Down syndrome causes significant health problems and social challenges. No parent would deliberately make their daughter or son face a life with DS, but many parents accepted the challenge when it came. In this they have many advocates and much support through organizations such as the Down Syndrome Association of Minnesota. There is even a waiting list of families willing to adopt DS children.
But I believe that we are at a tipping point. The counterweight to societal support for people and families with DS is the expanding availability and promotion of prenatal DS screening tests. When DS is confirmed, abortion is offered. Increasingly, it is chosen. In England and some major U.S. cities, more than 90 percent of DS fetuses are aborted.

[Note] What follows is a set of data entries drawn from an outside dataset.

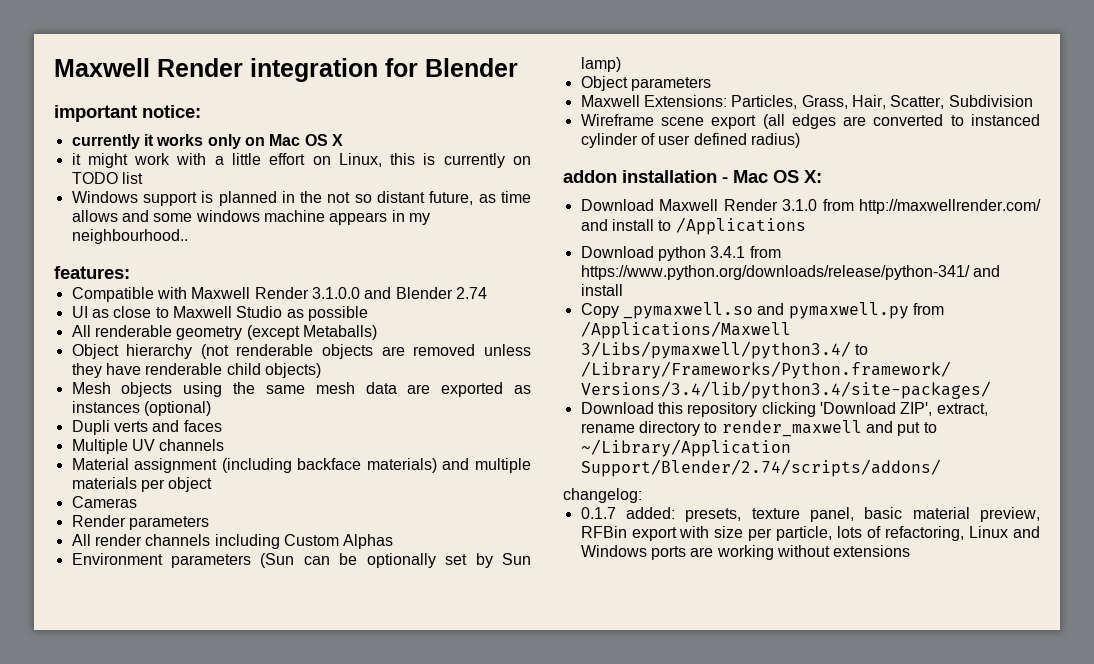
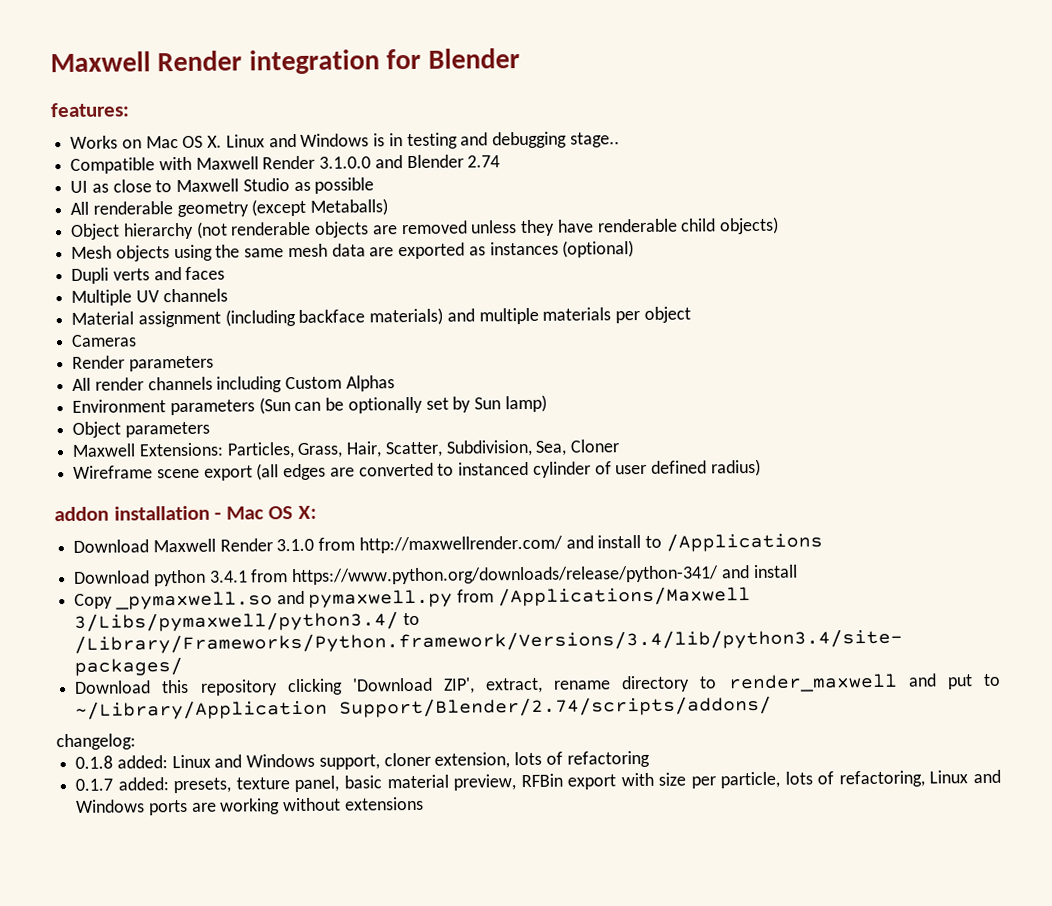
[54,105,201,122] [71,134,343,149] [71,153,532,168] [71,172,143,184] [71,191,531,206] [71,210,430,225] [71,229,188,244] [54,266,130,279] important notice: // currently it works only on Mac OS X // it might work with a little effort on Linux, this is currently on TODO list // Windows support is planned in the not so distant future, as time allows and some windows machine appears in my neighbourhood.. // features: -> [50,102,130,118] [70,131,620,150] features: // Works on Mac OS X. Linux and Windows is in testing and debugging stage..
[948,95,1033,107] Subdivision -> [445,439,620,457] Subdivision, Sea, Cloner
(642, 495) none -> [75,750,650,770] // 0.1.8 added: Linux and Windows support, cloner extension, lots of refactoring

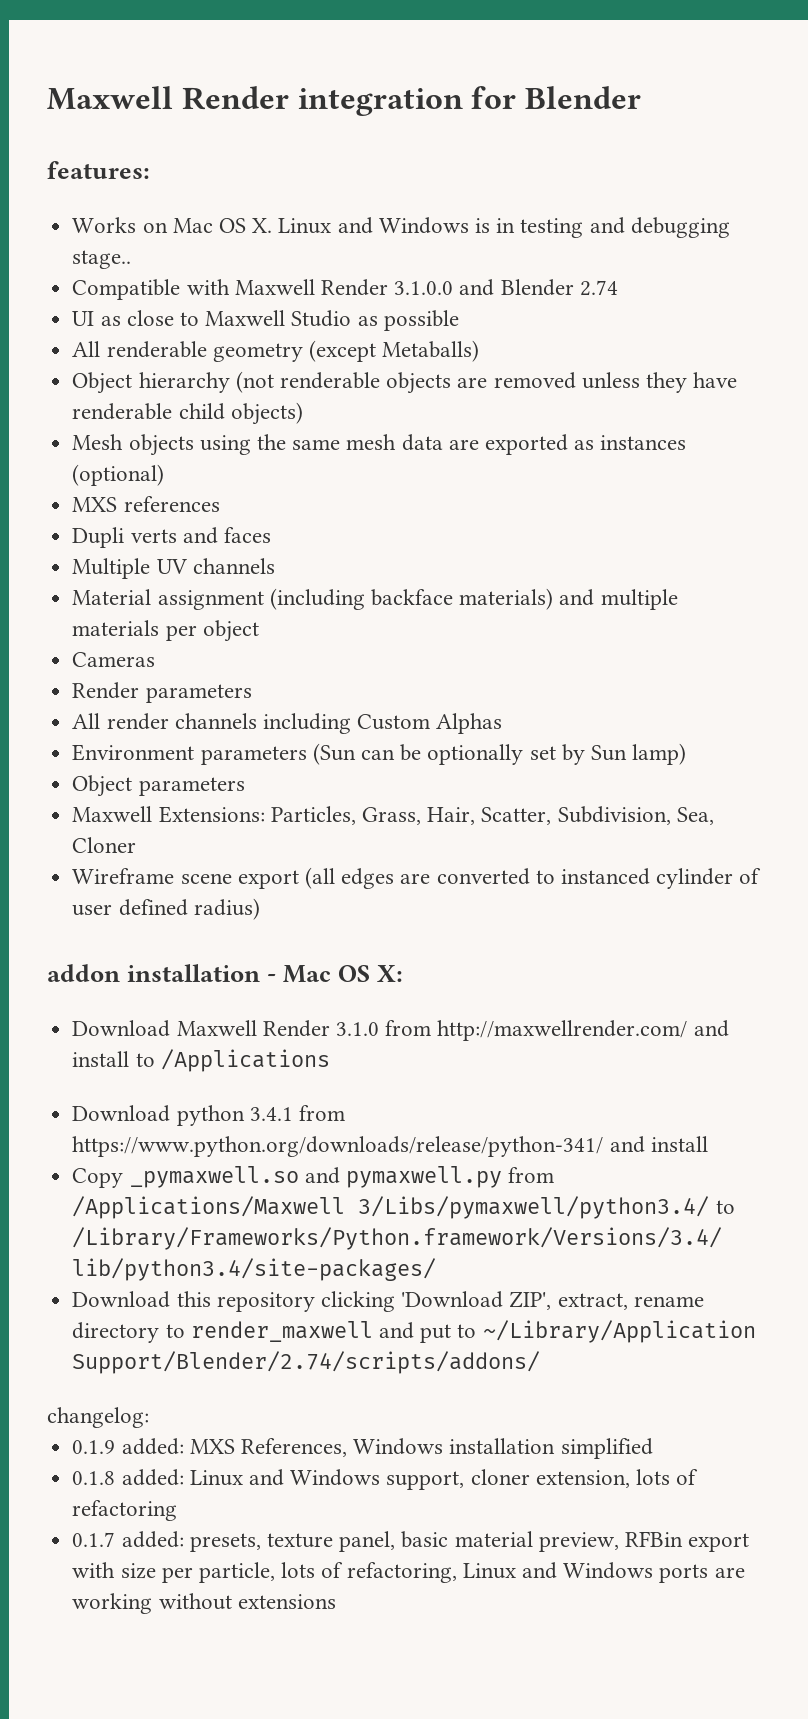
(635, 249) none -> [72,496,220,512] // MXS references
(136, 742) none -> [72,1438,653,1459] // 0.1.9 added: MXS References, Windows installation simplified

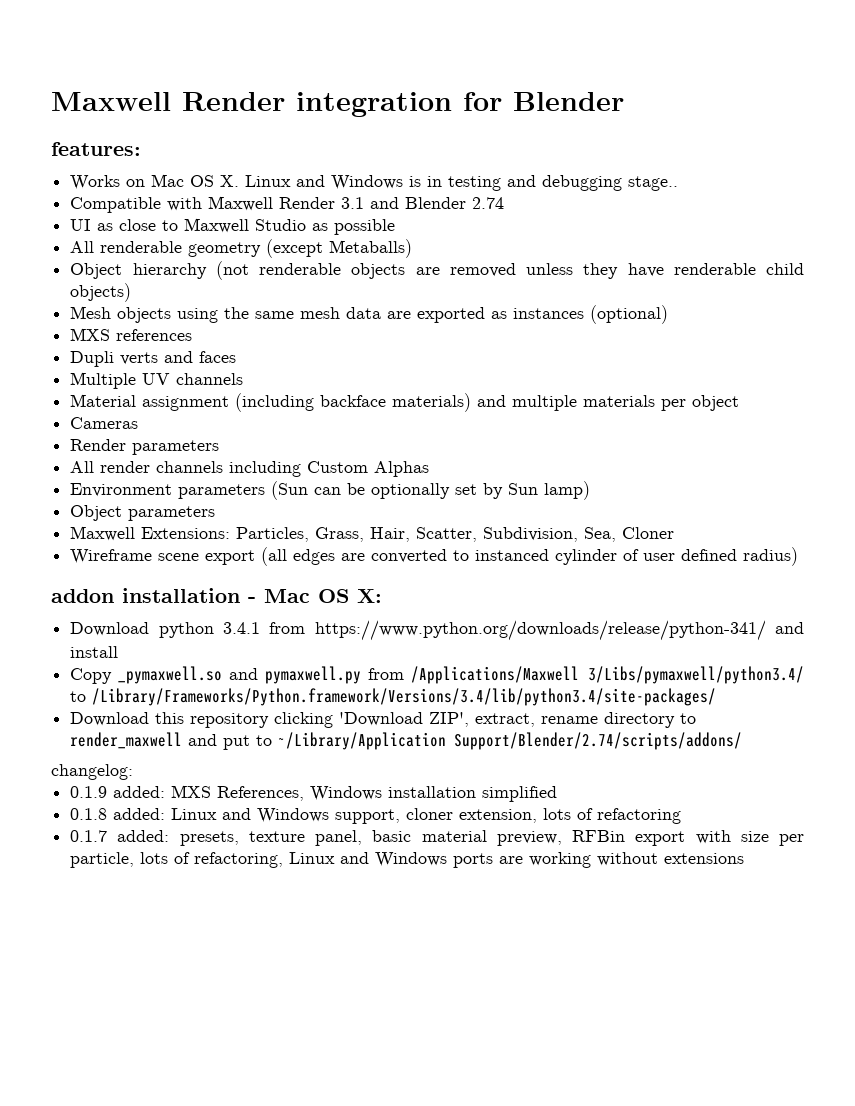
[394,281,454,295] 3.1.0.0 -> [341,197,365,209] 3.1
[72,1020,729,1041] [72,1049,330,1072] // Download Maxwell Render 3.1.0 from http://maxwellrender.com/ and install to /Applications -> (382, 596) none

Now the American College of Obstetricians and Gynecologists recommends offering Down syndrome screening to all pregnant women. A Dec. 31 AP story in the Star Tribune explained why invasive tests such as amniocentesis were previously offered only to pregnant women older than 35, and why advances in noninvasive testing now make it “safer” to offer the test to all 4 million women who receive pregnancy care each year.
The new, noninvasive prenatal screening involves both ultrasound and lab testing done in the first 3 months. Almost all fetuses with DS can be detected with fewer women requiring amniocentesis, a painful diagnostic procedure that has a small but real risk of miscarriage.
I am all for decreasing unnecessary medical tests and for increasing the accuracy of the testing that we do. But I also support responsible use of medical resources, prudent public policy, truly informed consent, and ethical consistency. The newly promoted testing for DS deserves critical examination on all these accounts.
As physicians, we have many motivations to offer screening tests, not the least of which is fear of a potential lawsuit for a failed diagnosis. To be fair, most of my colleagues are simply motivated by a desire to maximize choices for patients. Abortion is not always chosen. Prenatal diagnosis is a major advance in obstetrics when it allows appropriate care at birth. But is facilitating the prenatal destruction of “less-than-perfect” life a medical advance?
Some published cost-benefit analyses ominously promote DS screening using the “cost” to society of a DS life and the cost of tests and abortion. At best, this is an affront to parents who were told their DS child would never be able to count change, but now functions as a productive taxpaying member of society. And the $1,000 or more that testing will really cost for each pregnant women is going to be a health care bank-breaker.
Is decisionmaking truly informed when screening is offered using questions such as, “You want to do everything for your baby, don’t you?” Prenatal diagnosis is a mix of conflicting, unacknowledged and sometimes hidden agendas. Many women tell me of the subtle and overt pressure that they have felt to undergo prenatal screening and to have an abortion if DS is found.
The promotion of DS screening is analogous to supporting equal educational opportunity for children as long as they make it to school, while allowing and even encouraging overt discrimination toward some kids at the bus stop. This kind of ethical incoherence is unsustainable in a truly caring society.
Steven Calvin is a Minneapolis physician and cochair of the Program in Human Rights and Health at the University of Minnesota.